There were speeches earlier in the day from Diane Abbott, Matt Wrack from the FBU union and other activists. We have to confess that during this period, we were too busy talking to people in the crowd about their experiences and why they were at the rally to hear what was said. Most were Labour Party members, but not just from Milton Keynes. We spoke to members from Oxford, Northampton and High Wycombe who had made the journey to see Corbyn. In view of everything that has been happening in the Labour Party in the last few months, with a new twist almost every day, everyone was very keen to speak and discuss the issues and their own circumstances or experiences, and there was no shortage of conversational political topics. Not surprisingly, there was utter contempt for Owen Smith and the PLP rebels and the decision to waste members’ money on the High court appeal to block new members from voting in the leadership contest.

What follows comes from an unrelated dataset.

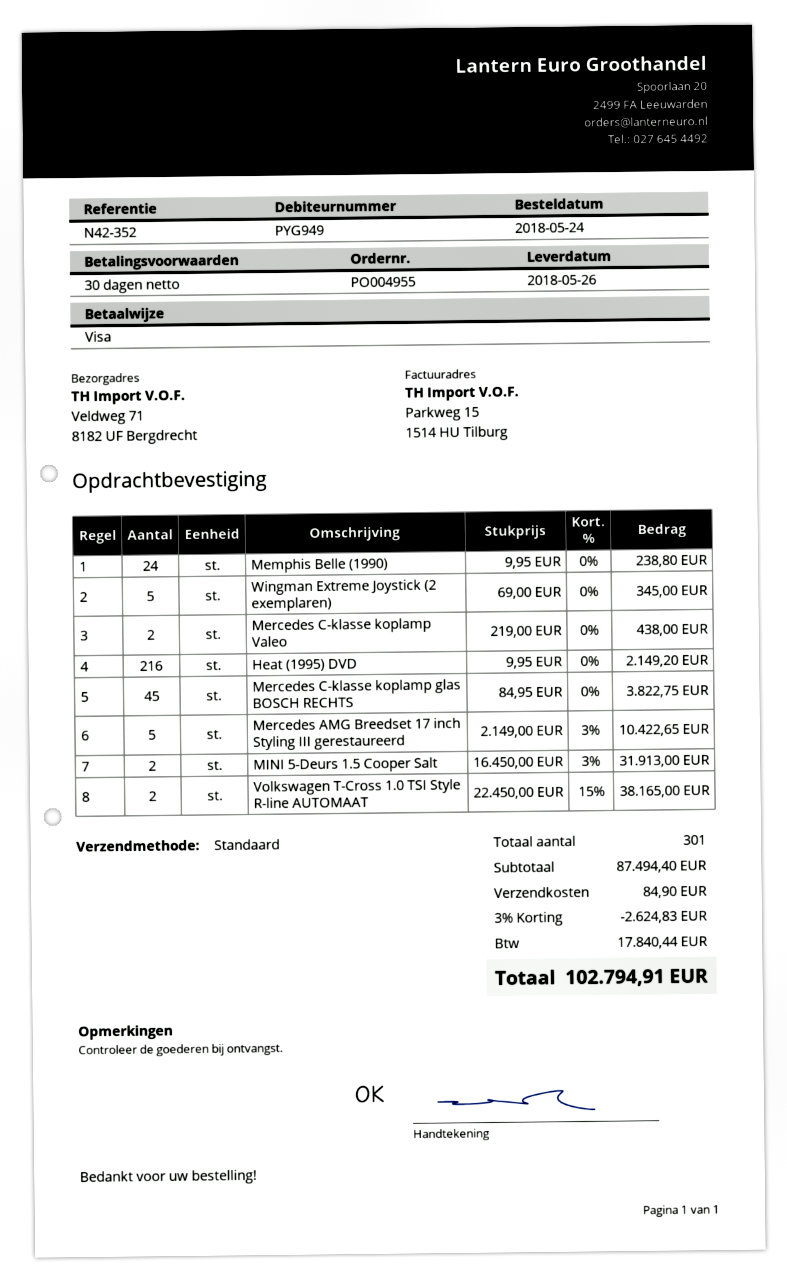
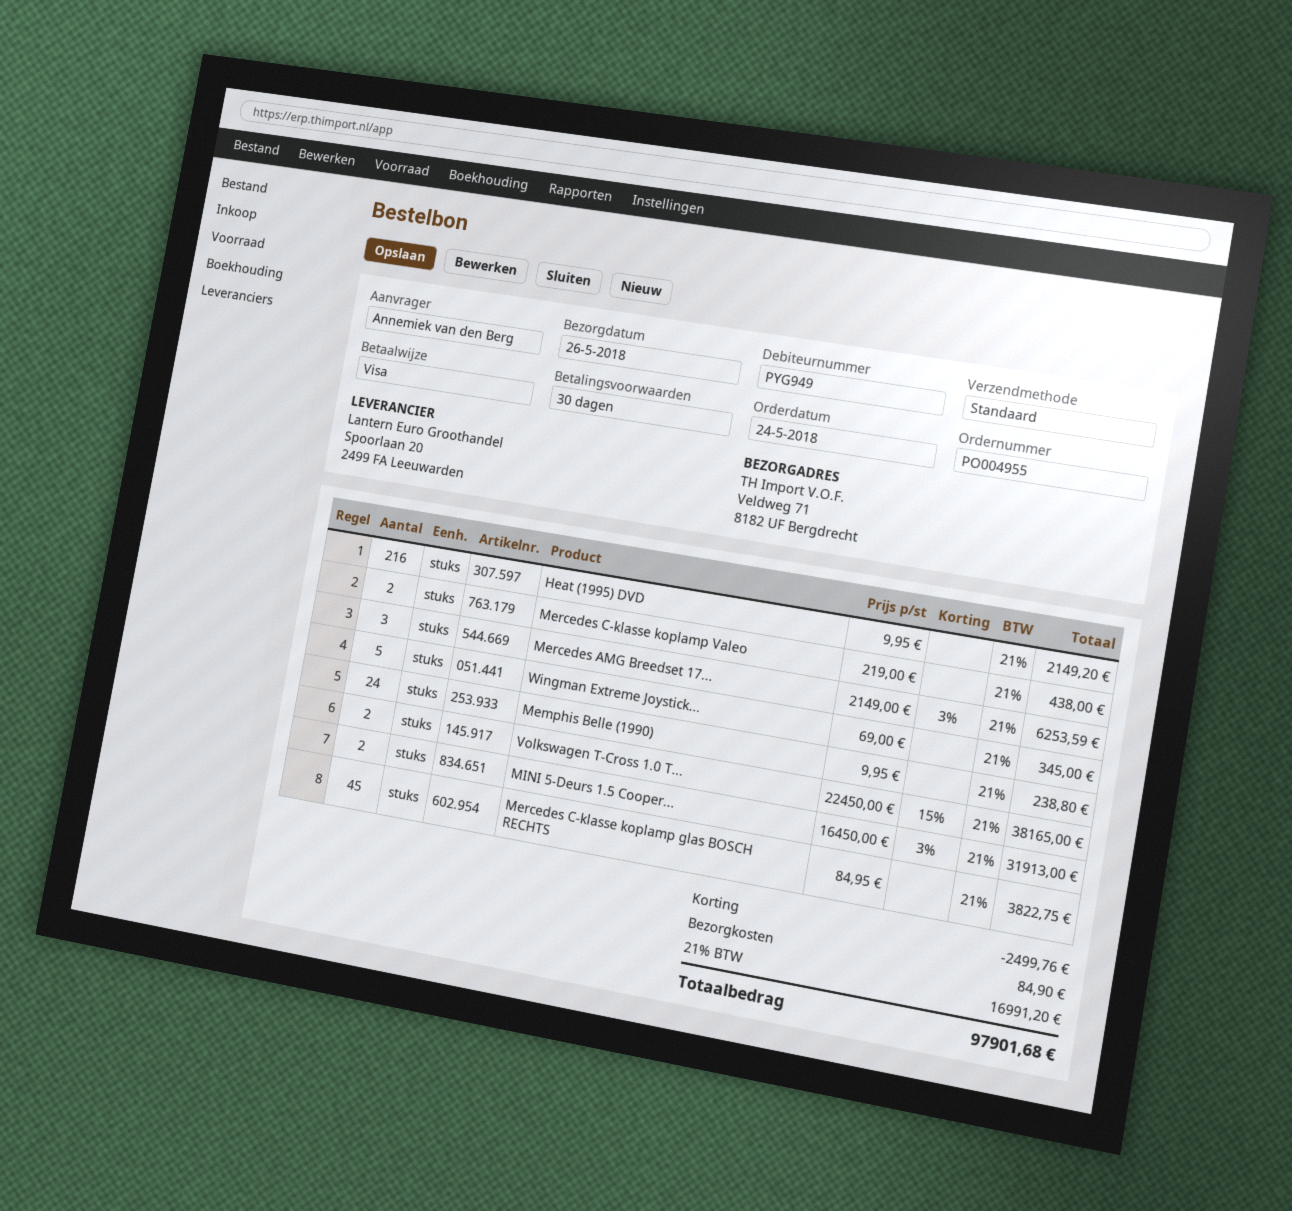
Mercedes AMG Breedset 17 inch Styling III gerestaureerd: 5 x 2149.00 - 3% = 10422.65 -> 3 x 2149.00 - 3% = 6253.59
discount: 2624.83 -> 2499.76
tax: 17840.44 -> 16991.20
total: 102794.91 -> 97901.68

Consequently, our discussions with people were mostly very lengthy, but all the better for it, with some excellent conversations discussing the need for Marxist ideas and socialist policies in the party and introducing Marxist World, the journal and our abridged edition of Marx’s Capital Volume I.  Everyone who engaged in conversation was very receptive to our ideas and agreed on the need for more radical socialist policies in the party. No one we spoke to seemed at all shocked or surprised at the raising of Marxist ideas. It seemed like either it was something they had heard about, or been thinking about, or they had a friend or partner who had shown an interest recently. Interestingly this follows on from recent experiences one of us has had where it seems to be increasingly easy and natural to discuss socialist politics in even fairly unexpected places!

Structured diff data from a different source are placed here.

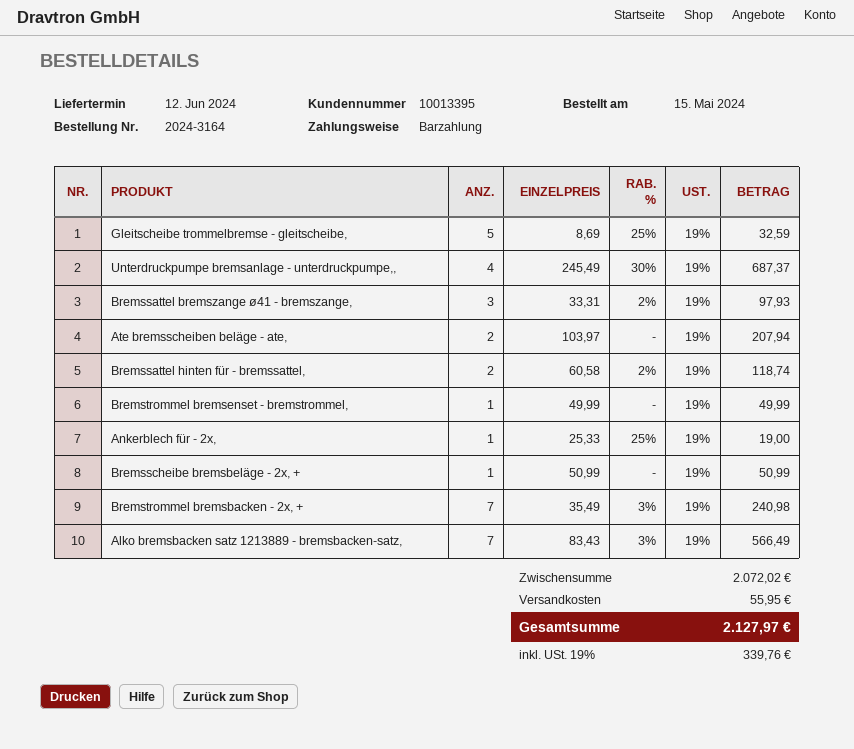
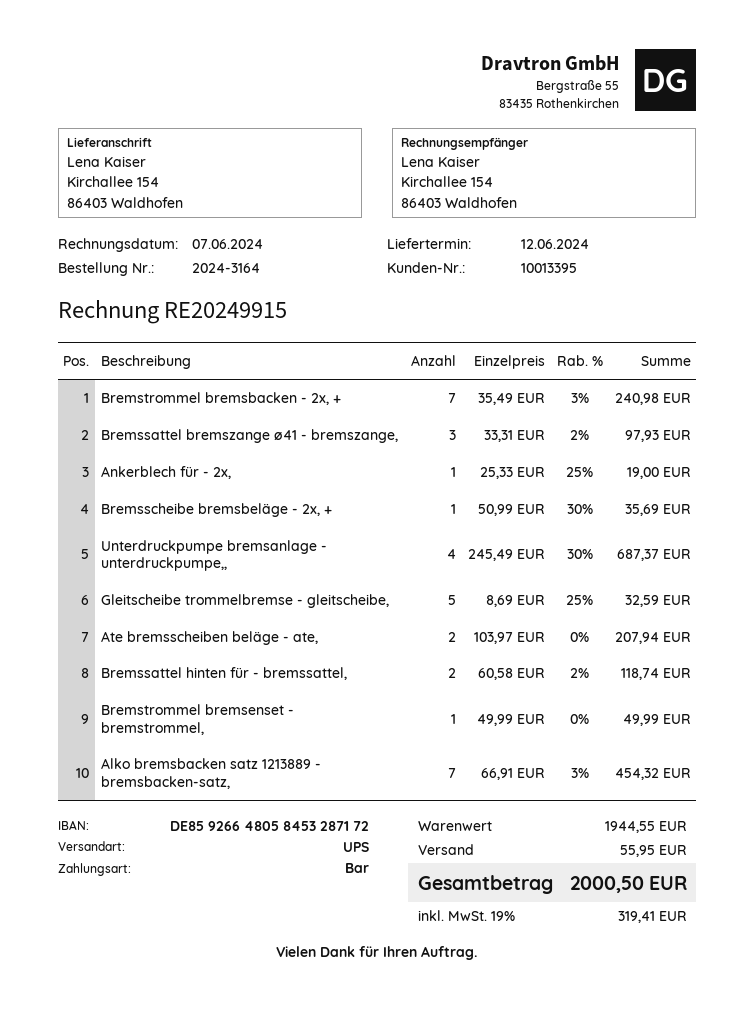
Bremsscheibe bremsbeläge - 2x, +: 1 x 50.99 = 50.99 -> 1 x 50.99 - 30% = 35.69
Alko bremsbacken satz 1213889 - bremsbacken-satz,: 7 x 83.43 - 3% = 566.49 -> 7 x 66.91 - 3% = 454.32
subtotal: 2072.02 -> 1944.55
tax: 19% = 339.76 -> 19% = 319.41
total: 2127.97 -> 2000.50

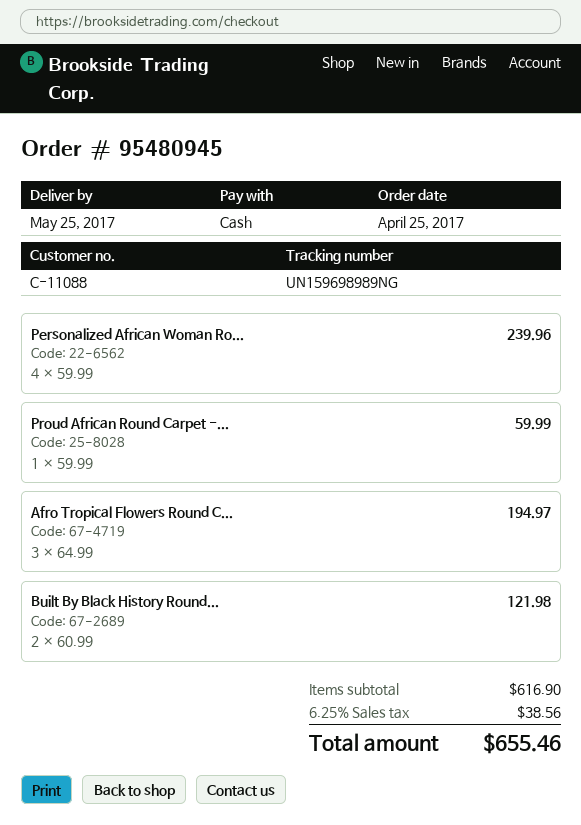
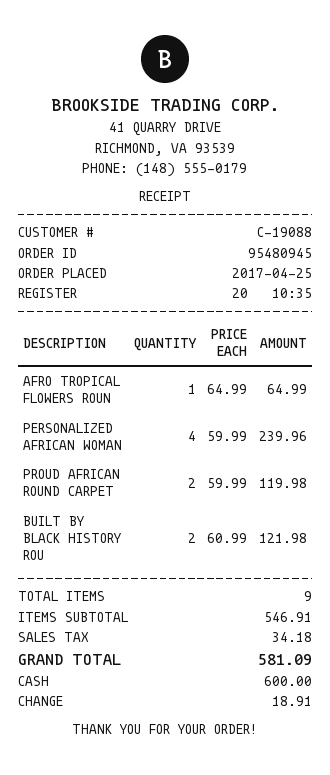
customer number: C-11088 -> C-19088
Proud African Round Carpet -...: 1 x 59.99 = 59.99 -> 2 x 59.99 = 119.98
Afro Tropical Flowers Round C...: 3 x 64.99 = 194.97 -> 1 x 64.99 = 64.99
subtotal: 616.90 -> 546.91
tax: 38.56 -> 34.18
total: 655.46 -> 581.09

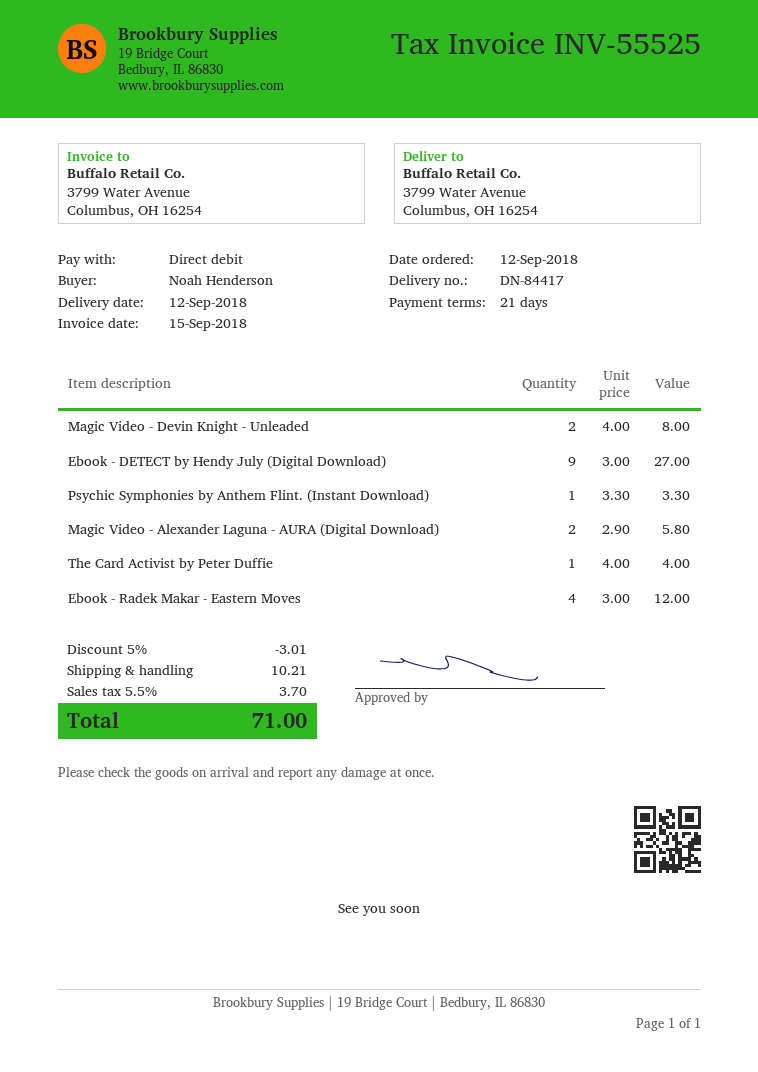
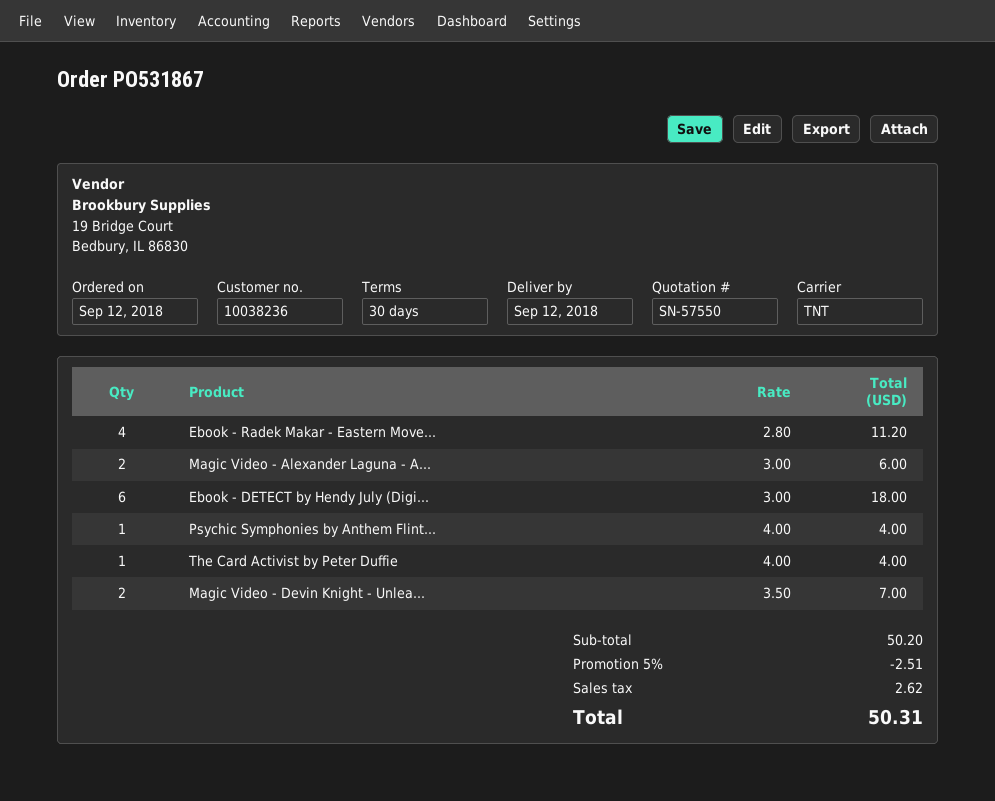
payment terms: 21 days -> 30 days
Magic Video - Devin Knight - Unleaded: 2 x 4.00 = 8.00 -> 2 x 3.50 = 7.00
Ebook - DETECT by Hendy July (Digital Download): 9 x 3.00 = 27.00 -> 6 x 3.00 = 18.00
Psychic Symphonies by Anthem Flint. (Instant Download): 1 x 3.30 = 3.30 -> 1 x 4.00 = 4.00
Magic Video - Alexander Laguna - AURA (Digital Download): 2 x 2.90 = 5.80 -> 2 x 3.00 = 6.00
Ebook - Radek Makar - Eastern Moves: 4 x 3.00 = 12.00 -> 4 x 2.80 = 11.20
discount: 5% = 3.01 -> 5% = 2.51
shipping: 10.21 -> none
tax: 3.70 -> 2.62
total: 71.00 -> 50.31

We also missed some of the speech from Corbyn due to wanting to talk to as many people as possible. What we did hear were pledges to basic human needs such as to abolish homelessness and reliance on food banks. Corbyn, and his crowd of supporters, certainly knew what they were against. There were strong statements on workers’ rights, notably to abolish zero-hour contracts and tribunal costs. He also talked briefly on some of the ten pledges recently made, such as the £500bn National Investment Bank and a wholly publicly-owned NHS. He reiterated that there was no place for private interests in the NHS. Although full of good intentions, it was fairly vague in terms of what was necessary to carry these thing out and, maybe not surprisingly, the words “socialist” and “class” did not feature at all. This seems consistent with his other media showings and other Momentum public meetings.


Corbyn made the point that, while we are blaming our neighbours or immigrants for the lack of school or hospital places or the lack of doctors’ appointments, another new surgery, school or hospital won’t get built. He also talked about giving everyone the opportunity to exercise their creative talents and for the arts and participation in them not to be a reserve of the wealthy.

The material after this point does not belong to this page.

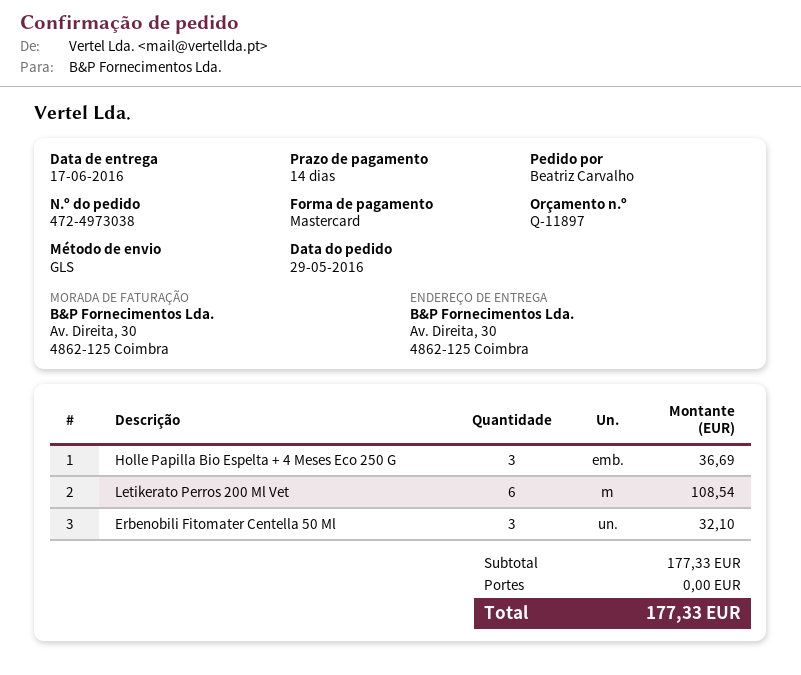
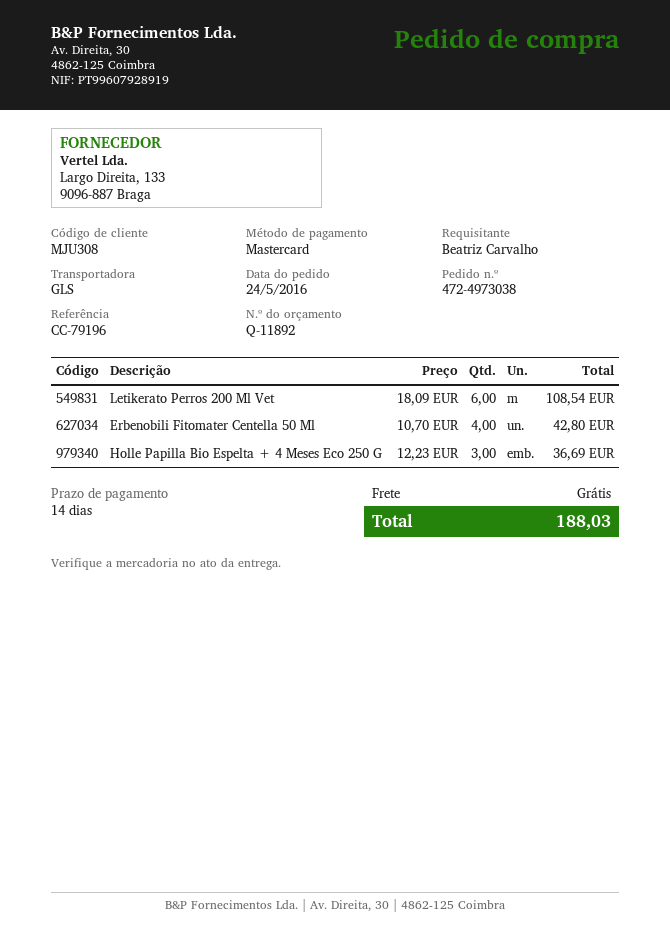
quote number: Q-11897 -> Q-11892
order date: 2016-05-29 -> 2016-05-24
Erbenobili Fitomater Centella 50 Ml: 3 for 32.10 -> 4 for 42.80
total: 177.33 -> 188.03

There seemed to be broadly two types of people present: an older layer who were mainly active in the Labour Party back in the 70s/80s/early 90s but became disillusioned under Blair, only to be re-energised with the rise of Corbyn, and a younger layer who had entered ‘mainstream’ politics for the first time and were interested to hear what Corbyn was about.

All said though it was a very uplifting and encouraging day. We sold a total of ten Marxist World journals, one copy of Capital, plus gained a new contact name in High Wycombe and the name of a person in Northampton who is interested in joining a Capital reading group.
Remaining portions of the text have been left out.